[[ INPUT FOR THIS TASK, beginning ]]
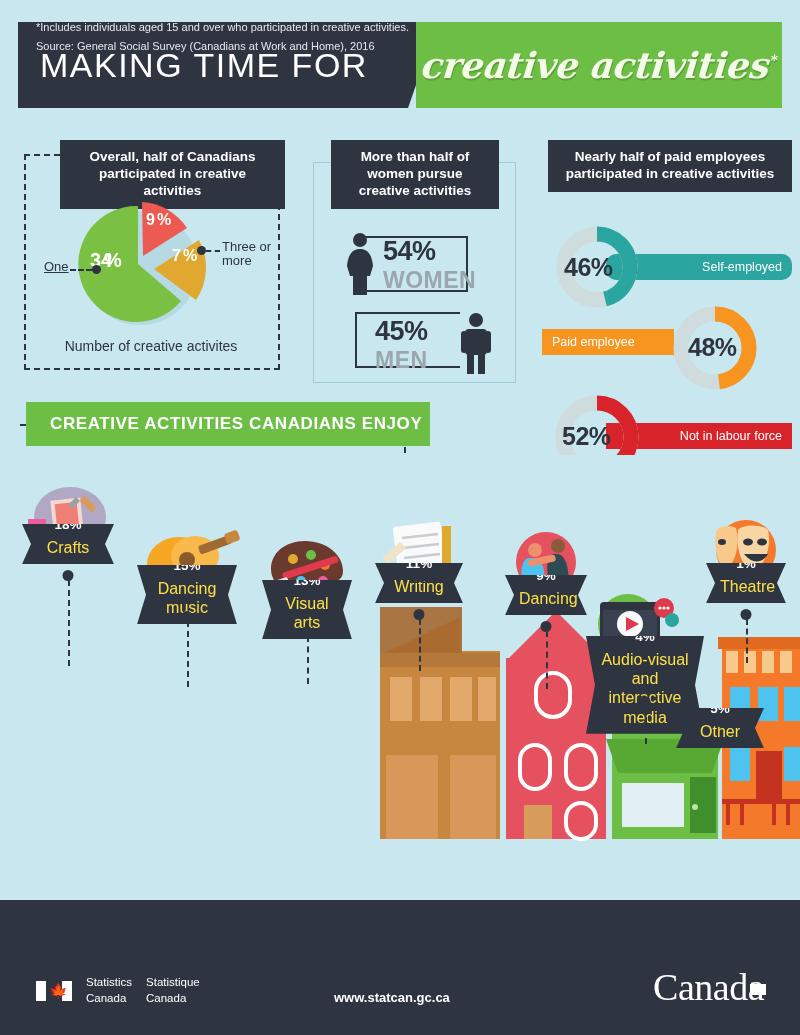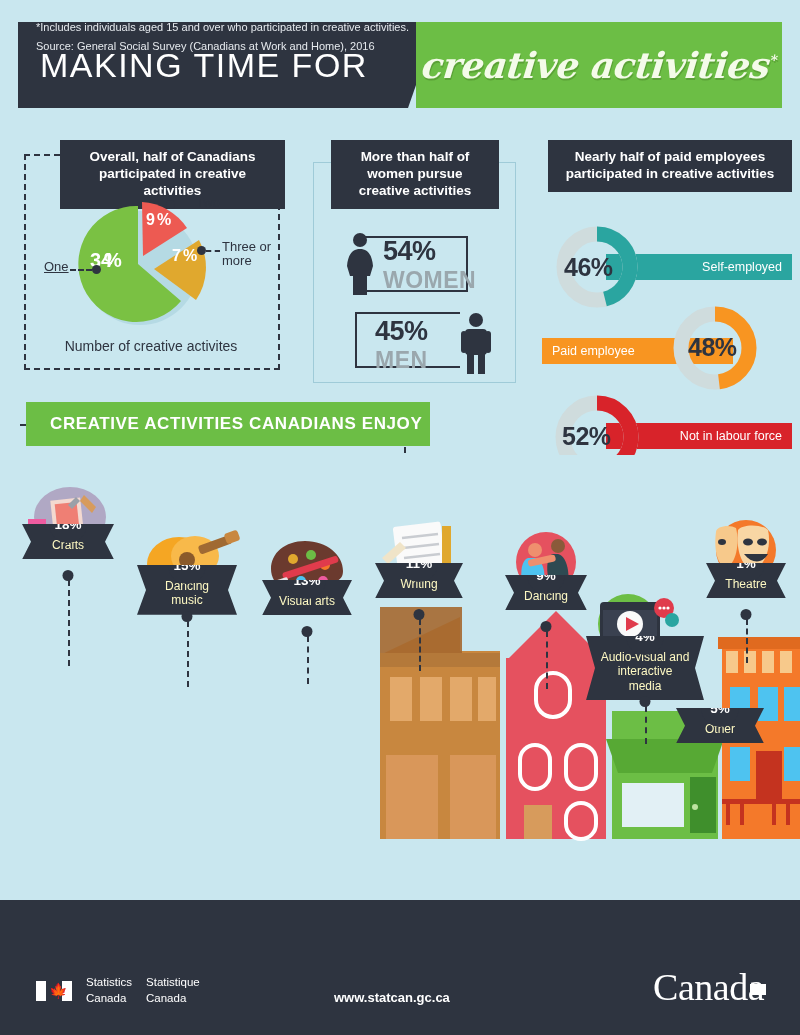--- a/index.html
+++ b/index.html
@@ -109,21 +109,21 @@
     padding: 14px 14px 7px; text-align: center;
     clip-path: polygon(0 0, 100% 0, calc(100% - 9px) 50%, 100% 100%, 0 100%, 9px 50%);
   }
   .chip-badge {
     position: absolute; left: 50%; transform: translateX(-50%);
     background: #2e3440; border-radius: 50%;
     width: 38px; height: 38px; top: -19px;
     display: flex; align-items: center; justify-content: center;
     color: #fff; font-weight: bold; font-size: 13.5px;
   }
-  .chip-name { font-size: 12px; color: #fef9c3; line-height: 1.2; }
+  .chip-name { font-size: 16px; color: #fde047; line-height: 1.2; }
   .chip-stem-dot {
     position: absolute; left: 50%; transform: translateX(-50%);
     width: 11px; height: 11px; border-radius: 50%; background: #2e3440;
   }
   .chip-stem { position: absolute; left: 50%; border-left: 2px dashed #2e3440; }
 
   
   .footer { position: absolute; left: 0; top: 900px; width: 800px; height: 135px; background: #2e3440; }
   .foot-note { position: absolute; left: 36px; top: 18px; color: #e6eaee; font-size: 11px; line-height: 1.75; }
   .statcan { position: absolute; left: 36px; top: 975px; display: flex; align-items: center; gap: 14px; }
@@ -224,28 +224,28 @@
     </svg>
     <div class="g-row" style="left:62px; top:176px; flex-direction:column; align-items:flex-start;justify-content:flex-end;">
       <div class="g-pct">45%</div>
       <div class="g-word">MEN</div>
     </div>
   </div>
 
   <div class="emp-box">
     <div class="panel-title emp-title">Nearly half of paid employees participated in creative activities</div>
 
-    <div class="donut-label" style="left:66px; top:114px; width:186px; background:#2aa5a0; justify-content:flex-end;">Self-employed</div>
+    <div class="donut-label" style="left:66px; top:114px; width:186px; background:#2aa5a0; justify-content:flex-end;border-radius:10px;">Self-employed</div>
     <svg width="90" height="90" style="position:absolute;left:12px;top:82px;" class="donut">
       <circle cx="45" cy="45" r="33" fill="none" stroke="#cfdcdd" stroke-width="15"></circle>
       <circle cx="45" cy="45" r="33" fill="none" stroke="#2aa5a0" stroke-width="15" stroke-dasharray="95.4 207.3" transform="rotate(-90 45 45)"></circle>
     </svg>
     <div class="donut-pct" style="left:24px; top:113px;">46%</div>
 
-    <div class="donut-label" style="left:2px; top:198px; width:191px; background:#f89521; justify-content:flex-start;">Paid employee</div>
+    <div class="donut-label" style="left:2px; top:189px; width:132px; background:#f89521; justify-content:flex-start;">Paid employee</div>
     <svg width="94" height="94" style="position:absolute;left:128px;top:161px;" class="donut">
       <circle cx="47" cy="47" r="34" fill="none" stroke="#cfdcdd" stroke-width="15"></circle>
       <circle cx="47" cy="47" r="34" fill="none" stroke="#f89521" stroke-width="15" stroke-dasharray="102.6 111.1" transform="rotate(-90 47 47)"></circle>
     </svg>
     <div class="donut-pct" style="left:148px; top:193px;">48%</div>
 
     <div class="donut-label" style="left:66px; top:283px; width:186px; background:#d8232a; justify-content:flex-end;">Not in labour force</div>
     <svg width="94" height="94" style="position:absolute;left:10px;top:250px;" class="donut">
       <circle cx="47" cy="47" r="34" fill="none" stroke="#cfdcdd" stroke-width="15"></circle>
       <circle cx="47" cy="47" r="34" fill="none" stroke="#d8232a" stroke-width="15" stroke-dasharray="111.1 102.6" transform="rotate(-90 47 47)"></circle>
[[ INPUT FOR THIS TASK, end ]]
Copy the material above exactly and drop the pictures.

--- a/index.html
+++ b/index.html
@@ -109,21 +109,21 @@
     padding: 14px 14px 7px; text-align: center;
     clip-path: polygon(0 0, 100% 0, calc(100% - 9px) 50%, 100% 100%, 0 100%, 9px 50%);
   }
   .chip-badge {
     position: absolute; left: 50%; transform: translateX(-50%);
     background: #2e3440; border-radius: 50%;
     width: 38px; height: 38px; top: -19px;
     display: flex; align-items: center; justify-content: center;
     color: #fff; font-weight: bold; font-size: 13.5px;
   }
-  .chip-name { font-size: 12px; color: #fef9c3; line-height: 1.2; }
+  .chip-name { font-size: 16px; color: #fde047; line-height: 1.2; }
   .chip-stem-dot {
     position: absolute; left: 50%; transform: translateX(-50%);
     width: 11px; height: 11px; border-radius: 50%; background: #2e3440;
   }
   .chip-stem { position: absolute; left: 50%; border-left: 2px dashed #2e3440; }
 
   
   .footer { position: absolute; left: 0; top: 900px; width: 800px; height: 135px; background: #2e3440; }
   .foot-note { position: absolute; left: 36px; top: 18px; color: #e6eaee; font-size: 11px; line-height: 1.75; }
   .statcan { position: absolute; left: 36px; top: 975px; display: flex; align-items: center; gap: 14px; }
@@ -224,28 +224,28 @@
     </svg>
     <div class="g-row" style="left:62px; top:176px; flex-direction:column; align-items:flex-start;justify-content:flex-end;">
       <div class="g-pct">45%</div>
       <div class="g-word">MEN</div>
     </div>
   </div>
 
   <div class="emp-box">
     <div class="panel-title emp-title">Nearly half of paid employees participated in creative activities</div>
 
-    <div class="donut-label" style="left:66px; top:114px; width:186px; background:#2aa5a0; justify-content:flex-end;">Self-employed</div>
+    <div class="donut-label" style="left:66px; top:114px; width:186px; background:#2aa5a0; justify-content:flex-end;border-radius:10px;">Self-employed</div>
     <svg width="90" height="90" style="position:absolute;left:12px;top:82px;" class="donut">
       <circle cx="45" cy="45" r="33" fill="none" stroke="#cfdcdd" stroke-width="15"></circle>
       <circle cx="45" cy="45" r="33" fill="none" stroke="#2aa5a0" stroke-width="15" stroke-dasharray="95.4 207.3" transform="rotate(-90 45 45)"></circle>
     </svg>
     <div class="donut-pct" style="left:24px; top:113px;">46%</div>
 
-    <div class="donut-label" style="left:2px; top:198px; width:191px; background:#f89521; justify-content:flex-start;">Paid employee</div>
+    <div class="donut-label" style="left:2px; top:189px; width:132px; background:#f89521; justify-content:flex-start;">Paid employee</div>
     <svg width="94" height="94" style="position:absolute;left:128px;top:161px;" class="donut">
       <circle cx="47" cy="47" r="34" fill="none" stroke="#cfdcdd" stroke-width="15"></circle>
       <circle cx="47" cy="47" r="34" fill="none" stroke="#f89521" stroke-width="15" stroke-dasharray="102.6 111.1" transform="rotate(-90 47 47)"></circle>
     </svg>
     <div class="donut-pct" style="left:148px; top:193px;">48%</div>
 
     <div class="donut-label" style="left:66px; top:283px; width:186px; background:#d8232a; justify-content:flex-end;">Not in labour force</div>
     <svg width="94" height="94" style="position:absolute;left:10px;top:250px;" class="donut">
       <circle cx="47" cy="47" r="34" fill="none" stroke="#cfdcdd" stroke-width="15"></circle>
       <circle cx="47" cy="47" r="34" fill="none" stroke="#d8232a" stroke-width="15" stroke-dasharray="111.1 102.6" transform="rotate(-90 47 47)"></circle>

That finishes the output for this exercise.